For example, the catalytic reforming is known in which a part of
the fuel is oxidised in an exothermal reaction. Further the
so-called "steam reforming" for generating a reformate of
hydrocarbons is known. Here hydrocarbons are converted into
hydrogen with the aid of steam in an endothermal reaction. A
combination of the two above principles, i.e. a reforming on the
basis of an exothermal reaction and the generation of hydrogen by
an endothermal reaction in which the energy for the steam reforming
is obtained by the combustion of the hydrocarbons, is referred to
as an autothermal reforming.
[0004] A generic reformer carrying out the autothermal type of
reforming is, for example, known from the DE 103 59 205 A1. Said
reformer according to the state of the art comprises two fuel
supplies and two oxidising agent supplies, respectively one of said
two supplies being provided for the oxidising zone and for the
injection and mixture formation zone.
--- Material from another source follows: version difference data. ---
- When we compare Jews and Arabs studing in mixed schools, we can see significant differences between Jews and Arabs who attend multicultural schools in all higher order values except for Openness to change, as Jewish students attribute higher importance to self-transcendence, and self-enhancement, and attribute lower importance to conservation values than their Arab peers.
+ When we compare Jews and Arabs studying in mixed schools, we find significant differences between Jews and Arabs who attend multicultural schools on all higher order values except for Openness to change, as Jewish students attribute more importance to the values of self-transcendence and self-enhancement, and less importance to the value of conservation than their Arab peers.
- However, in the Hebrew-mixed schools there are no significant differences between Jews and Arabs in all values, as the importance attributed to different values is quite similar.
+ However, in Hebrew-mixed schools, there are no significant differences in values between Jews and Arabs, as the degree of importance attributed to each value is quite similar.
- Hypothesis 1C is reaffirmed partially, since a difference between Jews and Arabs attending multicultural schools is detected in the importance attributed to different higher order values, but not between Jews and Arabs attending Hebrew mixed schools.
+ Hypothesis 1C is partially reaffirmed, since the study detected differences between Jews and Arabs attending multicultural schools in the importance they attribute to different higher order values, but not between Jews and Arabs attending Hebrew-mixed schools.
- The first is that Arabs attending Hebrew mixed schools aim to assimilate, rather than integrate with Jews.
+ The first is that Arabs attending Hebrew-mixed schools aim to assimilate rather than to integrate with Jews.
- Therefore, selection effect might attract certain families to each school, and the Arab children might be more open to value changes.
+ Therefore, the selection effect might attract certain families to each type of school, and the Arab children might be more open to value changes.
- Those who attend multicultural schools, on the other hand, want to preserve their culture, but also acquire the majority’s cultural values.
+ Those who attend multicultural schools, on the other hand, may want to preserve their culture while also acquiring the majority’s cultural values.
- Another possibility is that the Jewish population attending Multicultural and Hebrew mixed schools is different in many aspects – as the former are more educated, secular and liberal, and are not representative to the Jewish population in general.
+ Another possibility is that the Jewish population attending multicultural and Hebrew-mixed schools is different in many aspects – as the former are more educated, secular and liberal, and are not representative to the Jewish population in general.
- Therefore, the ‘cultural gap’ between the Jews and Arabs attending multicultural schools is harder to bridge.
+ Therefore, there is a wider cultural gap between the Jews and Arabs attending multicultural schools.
In this way a clear
homogenisation of the temperature profile in the reformer and
therefore an improvement of the reformer behaviour are achieved. In
this known reformer thus first a fuel and an oxidising agent which
is usually air are supplied to the oxidising zone of the reformer
in which a part of the fuel completely oxidises with the oxidising
agent. Due to the oxidation a gaseous oxidation product is
generated which will be referred to as a so-called smoke gas below.
Said smoke gas then enters the injection and mixture formation zone
of the reformer provided downstream of the oxidising zone in which
further fuel is newly supplied via a second fuel supply. Thus a
further fuel evaporation takes place in the injection and mixture
formation zone so that the under-stoichiometric fuel/air ratio
required for reforming is realised in the present mixture. Said
mixture is then supplied to a reforming zone which may, for
example, be at least partly formed by a catalytic converter of the
reformer. According to the DE 103 59 205 A1 a second oxidising
agent supply is also provided via which further oxidising agent is
supplyable to the injection and mixture formation zone. Said second
oxidising agent supply serves to optimise the reforming processes
and presents another parameter influencing the reforming process.
However, said reformer according to the DE 103 59 205 A1 has the
disadvantage that a considerable amount of heat is transferred to
the second fuel supply, particularly to an evaporator fleece of the
second fuel supply, by the hot smoke gas in the injection and
mixture formation zone. Due to this heat transfer at least partly
pre-evaporations of the fuel to be supplied occur in the second
fuel supply or a supply line to the second fuel supply. Here said
pre-evaporation leads to an uncontrolled bubble formation in the
fuel which may lead to a non-uniform, pulsating fuel supply through
the second fuel supply. Said non-uniform fuel supply through the
second fuel supply again leads to an instable behaviour of the
reformer, strong temperature variations as well as a rise in
pressure due to an increased soot formation inside of the
reformer.
[0005] The invention is therefore based on the object to further
develop the generic reformer and method for operating such a
reformer so that a reforming process control can be made more
stable in multi-stage reformers.
[0006] The reformer according to the invention is based on the
generic state of the art in that the second oxidising agent supply
is, relative to the second fuel supply, disposed so that it
generates a barrier oxidising agent cushion in the area in front of
the second fuel supply to reduce a heat transfer from the mixture
from the oxidising zone to the second fuel supply. Using the first
and second oxidising agent supplies the oxidising agent is supplied
to the corresponding zones of the reformer in stages, in this case
in two stages. In this case preferably 80% to 90% of the required
total amount of oxidising agent is supplied to the oxidising zone
via the first oxidising agent supply. In this way a sufficient
lambda or air number of, for example, more than 1.2 is ensured. The
remaining amount of oxidising agent, i.e. 10% to 20% of the total
amount of oxidising agent, are supplied in the injection and
mixture formation zone via the second oxidising agent supply. In
this case the second oxidising agent supply is, with respect to the
second fuel supply, formed so that the barrier oxidising agent
cushion of cool oxidising agent is formed in front of the second
fuel supply in the injection and mixture formation zone and that a
heat transfer to the second fuel supply through smoke gas is at
least reduced thereby. In this way further a heat conduction within
the second fuel supply is reduced. Therefore an external and
separate cooling device for cooling the second fuel supply can be
omitted which is why no additional cooling performance is required.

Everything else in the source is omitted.